A recent blog post on Wire.com by Kevin Poulsen, “Cyberwar Against Wikileaks? Good Luck With That” was brought to my attention by a good friend. She nominally just wanted my thoughts on the provocative article, but in effect, challenged me to blog on the subject. So here goes.
The genesis of the “controversy” was not the release of the mountain of leaked documents by the WikiLeaks folks, but rather, some of the response it had provoked, and that created a connection to cyber. A pundit had opined in the Washington Post that the U.S. Government had the cyber capability to “prevent WikiLeaks from disseminating those materials.” He was referring to the slightly smaller mountain of documents that have been so far held back (on the advice of newspaper leadership types). These specific articles are apparently potentially more injurious to innocent folks than those already released.
OK, so the pundit was suggesting that President Obama authorize government entities to turn WikiLeaks computers into silicon bricks? Come on folks, educated people should not talk nonsense. Could we “attack” the website’s servers, computers, and other digital infrastructure? Yes, we probably could. That defined a target is well within the capabilities of several different parts of the government, but why in the name of all that is anchored in reality would any President ever do it?!?

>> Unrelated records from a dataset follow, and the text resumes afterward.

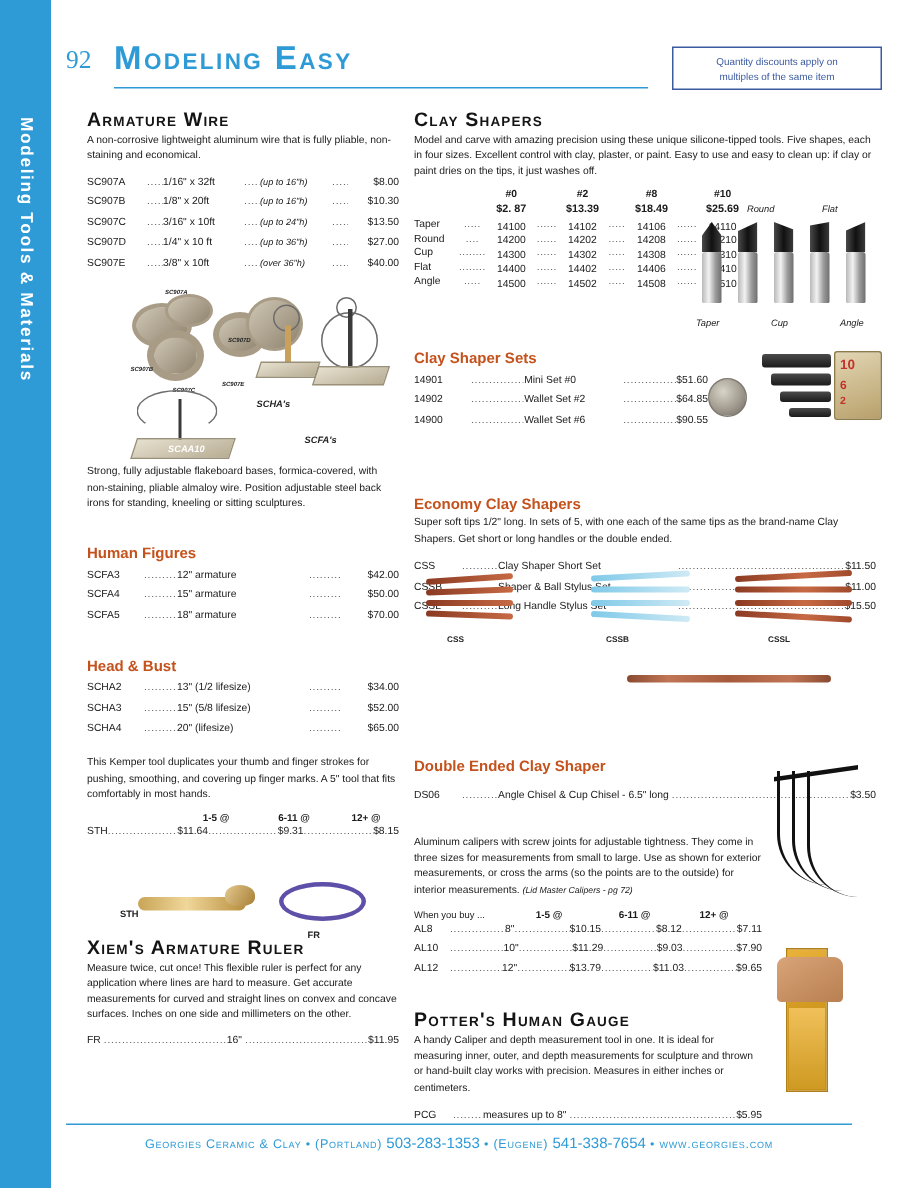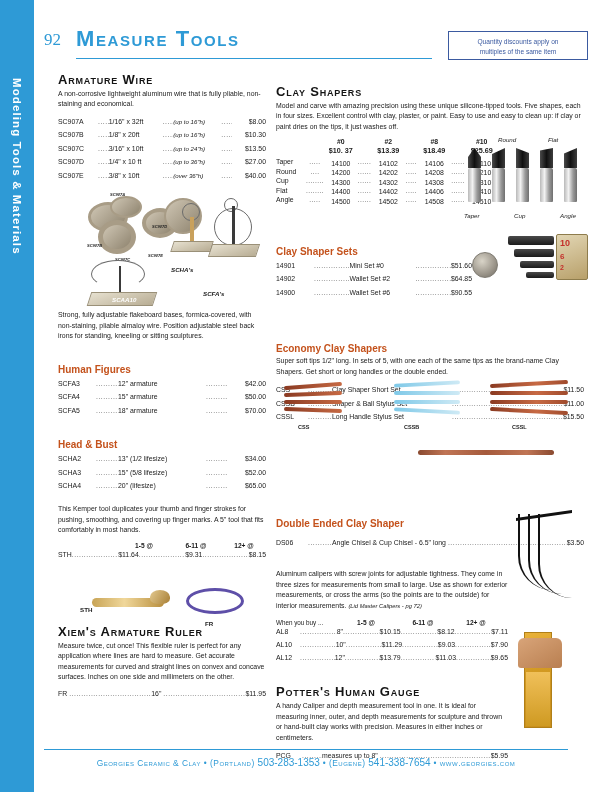--- a/index.html
+++ b/index.html
@@ -254,7 +254,7 @@
 </div>
 
 <div class="page-num">92</div>
-<div class="page-title">Measure Tools</div>
+<div class="page-title">Modeling Easy</div>
 <div class="title-rule"></div>
 <div class="note-box">
   <div>Quantity discounts apply on</div>

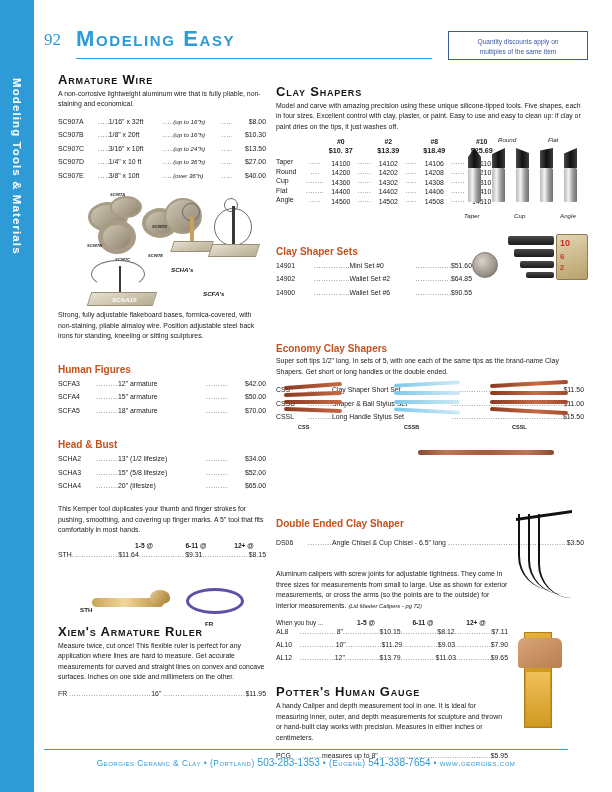--- a/index.html
+++ b/index.html
@@ -69,7 +69,7 @@
 
   
   .col-left  { position: absolute; left: 58px;  top: 72px; width: 208px; }
-  .col-right { position: absolute; left: 276px; top: 84px; width: 308px; }
+  .col-right { position: absolute; left: 276px; top: 72px; width: 308px; }
 
   h2.sect {
     font-size: 13px;

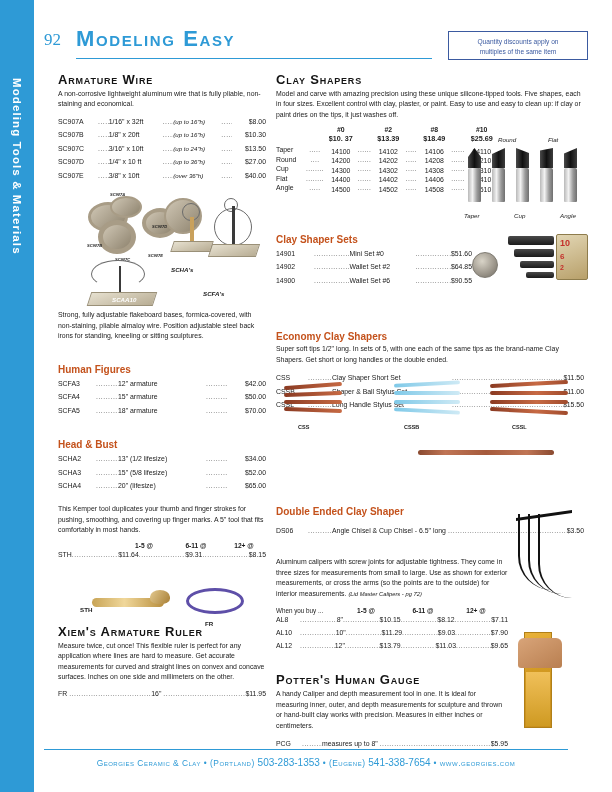--- a/index.html
+++ b/index.html
@@ -427,7 +427,7 @@
         <tr>
           <td></td>
               <td></td>
-          <th class="pr">$10. 37</th>
+          <th class="pr">$2. 87</th>
           <td></td>
           <th class="pr">$13.39</th>
           <td></td>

Even if you skip right over that pesky free speech and freedom of the press stuff, just from a policy standpoint, it would be entirely self defeating. Using cyber capabilities to silence those with whom we disagree is exactly what privacy and civil liberties advocates fear most about the development of our cyber defenses. If anyone in the administration convinced the President to do this, it would forever torpedo the efforts to husband these capabilities for use in protecting the nation from our external enemies.
Was the release of the Afghanistan documents harmful? Yes, but not hugely so. The documents are for the most part low-level tactical reports at the SECRET level – not exactly the Pentagon Papers of this generation.
What the young soldier who released the documents did was illegal. He had a security clearance and had signed numerous non-disclosure agreements that go with official access to classified material. He knowingly broke federal law and the Uniformed Code of Military Justice. He should and will be prosecuted. But the military failed in its screening of this individual and in its supervision of him. As a result, he took actions that he may regret in the future.
WikiLeaks, however, made no such non-disclosure agreements. I am not defending what they did, and I wish they had not done it. Their actions have hurt the reputation of this country, our efforts to free the Afghan People from an oppressive ideology (however imperfect those efforts may be), and may in the long run get innocent people killed. If the online outlet’s ambitions to publish the documents in full had not been tempered by more mature and experienced news people, it would have been worse.
Basically, the U.S. Military must suck this one up and do a better job of securing its classified documents (they are far easier to steal and transfer than ever before). Clearly, if we have legal recourse to keep other documents from being leaked, we should take them, but nothing more. We must also work even harder at screening our personnel and then monitoring them for signs (public Web postings for example) that they might be considering illegal actions. If anyone is considering taking extra-legal actions involving our cyber capabilities, PLEASE put that option aside. Nothing good would come of it, and lots of damage would be done.